■ **What the task requires**: Records follow. Print exactly the lines from the one that has "left: 16px ->" through the one that has "background: #000000 ->", inclusive, and omit the pictures.

■ **Dataset content**:

= Beginning of Section =

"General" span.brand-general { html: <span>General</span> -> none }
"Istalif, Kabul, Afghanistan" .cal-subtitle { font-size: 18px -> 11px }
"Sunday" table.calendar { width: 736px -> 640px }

= End of Section =
= Beginning of Section =

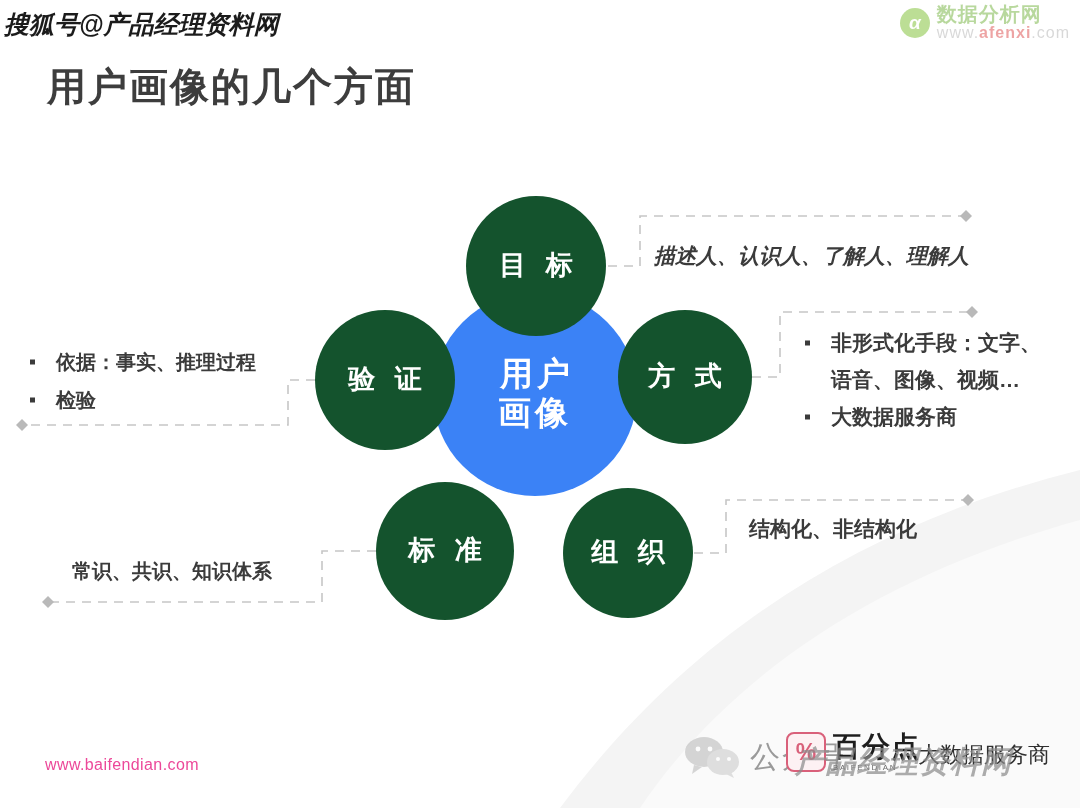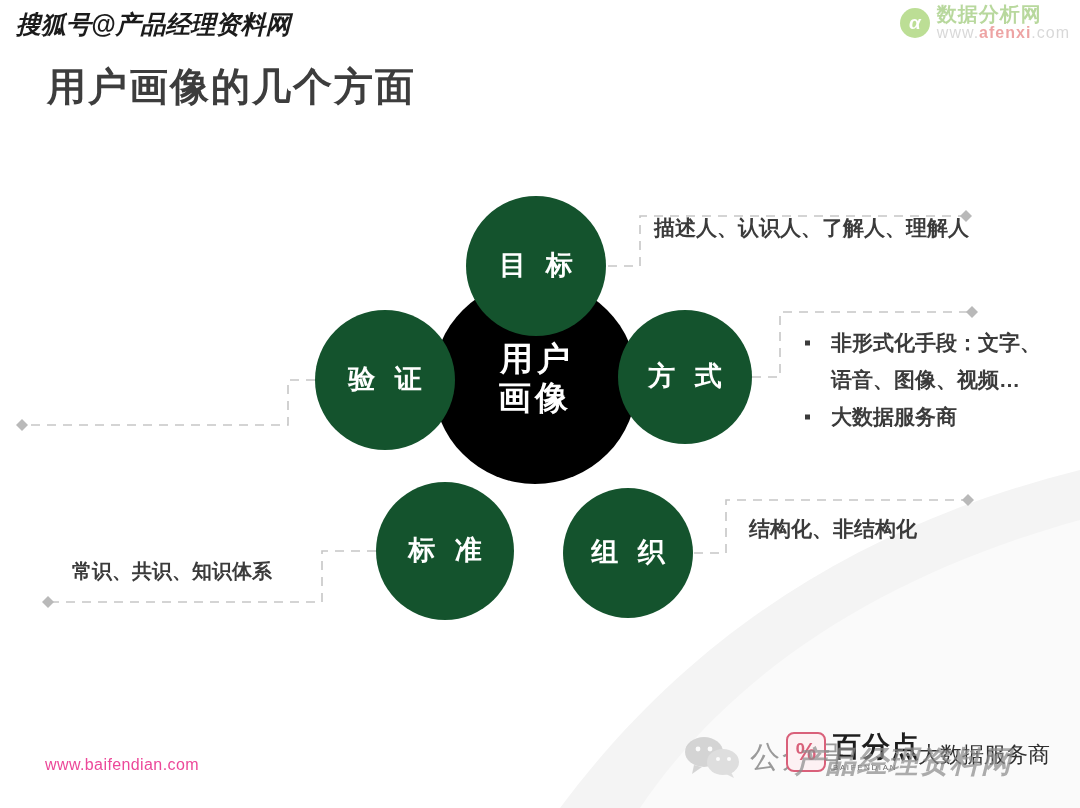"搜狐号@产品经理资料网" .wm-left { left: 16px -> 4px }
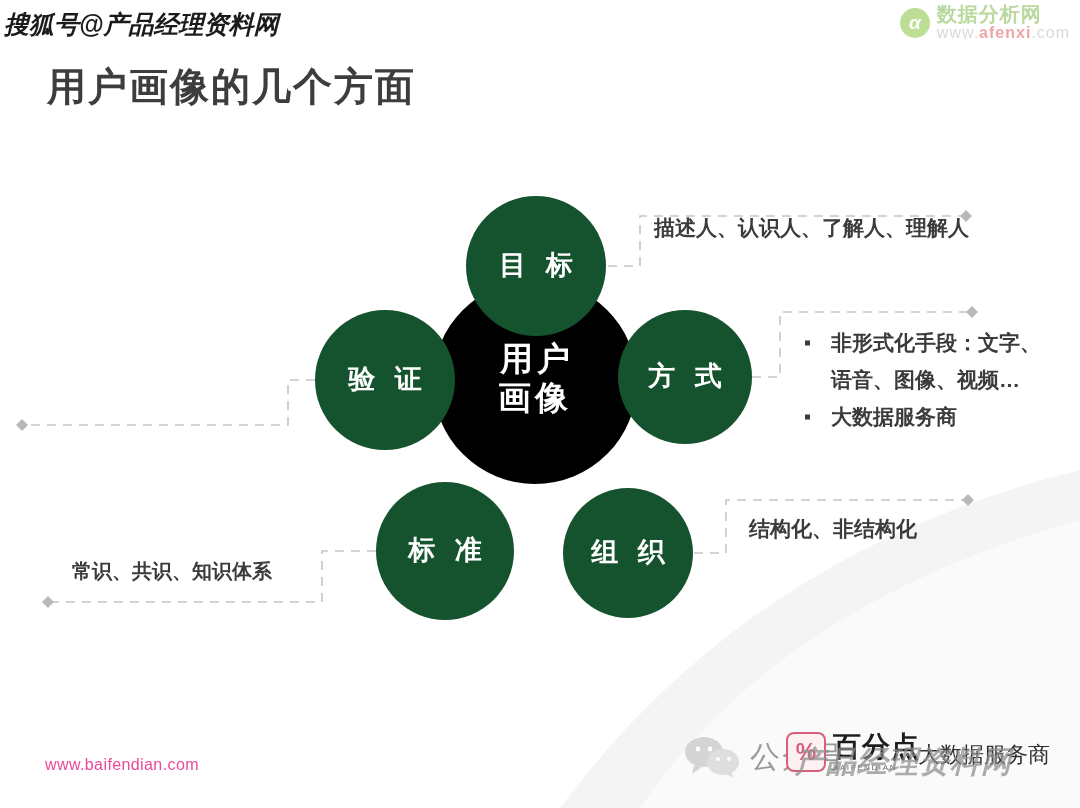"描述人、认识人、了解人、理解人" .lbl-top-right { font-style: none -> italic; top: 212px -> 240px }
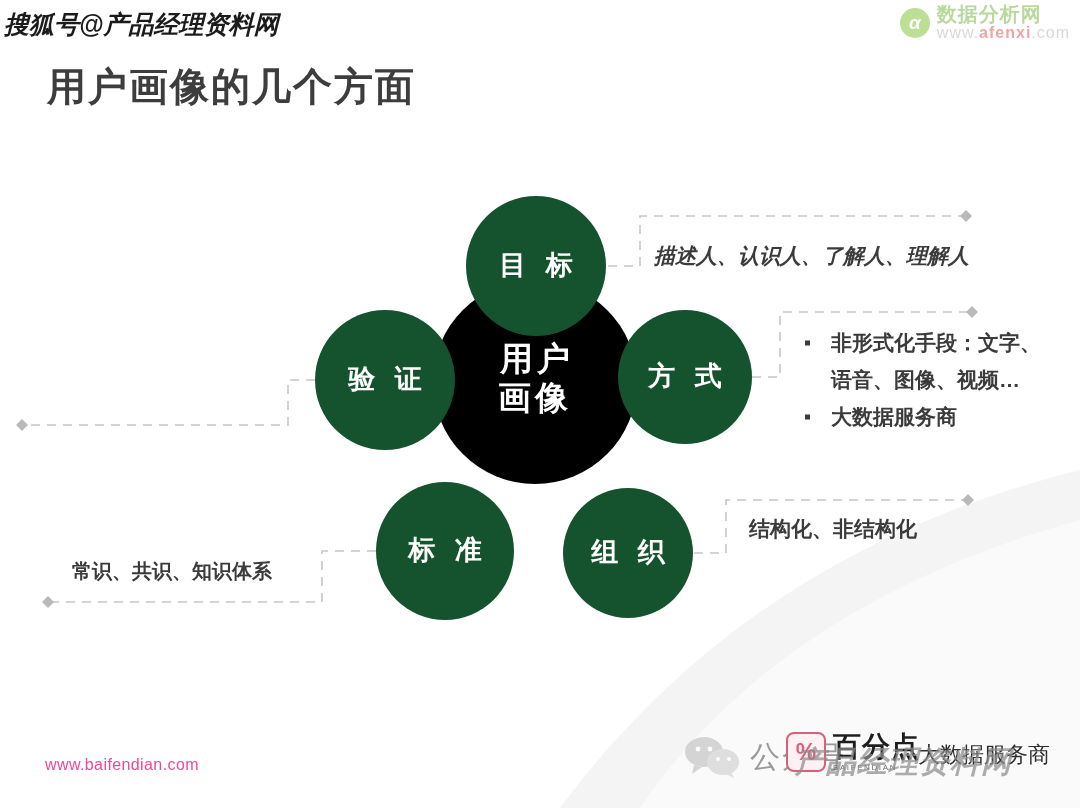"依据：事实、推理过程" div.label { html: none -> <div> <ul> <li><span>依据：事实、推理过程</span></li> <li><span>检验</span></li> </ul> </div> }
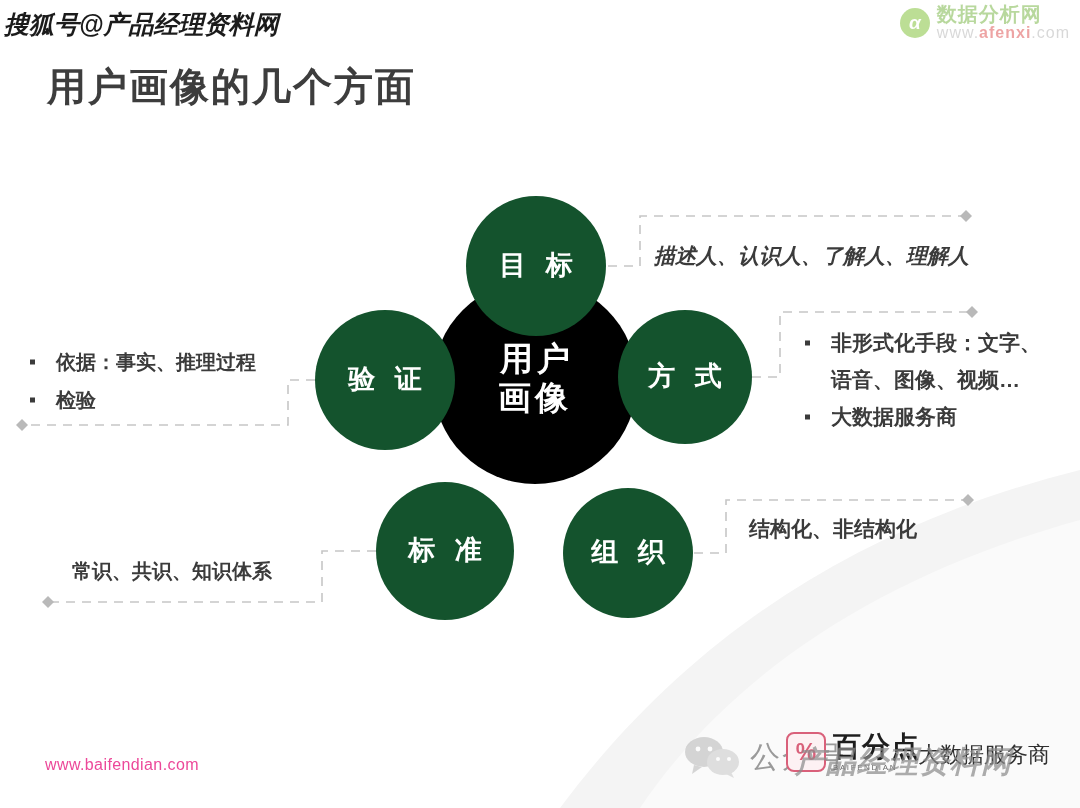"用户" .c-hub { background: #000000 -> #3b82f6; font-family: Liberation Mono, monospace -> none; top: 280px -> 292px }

= End of Section =

■ **Solved exercise**:
"搜狐号@产品经理资料网" .wm-left { left: 16px -> 4px }
"描述人、认识人、了解人、理解人" .lbl-top-right { font-style: none -> italic; top: 212px -> 240px }
"依据：事实、推理过程" div.label { html: none -> <div> <ul> <li><span>依据：事实、推理过程</span></li> <li><span>检验</span></li> </ul> </div> }
"用户" .c-hub { background: #000000 -> #3b82f6; font-family: Liberation Mono, monospace -> none; top: 280px -> 292px }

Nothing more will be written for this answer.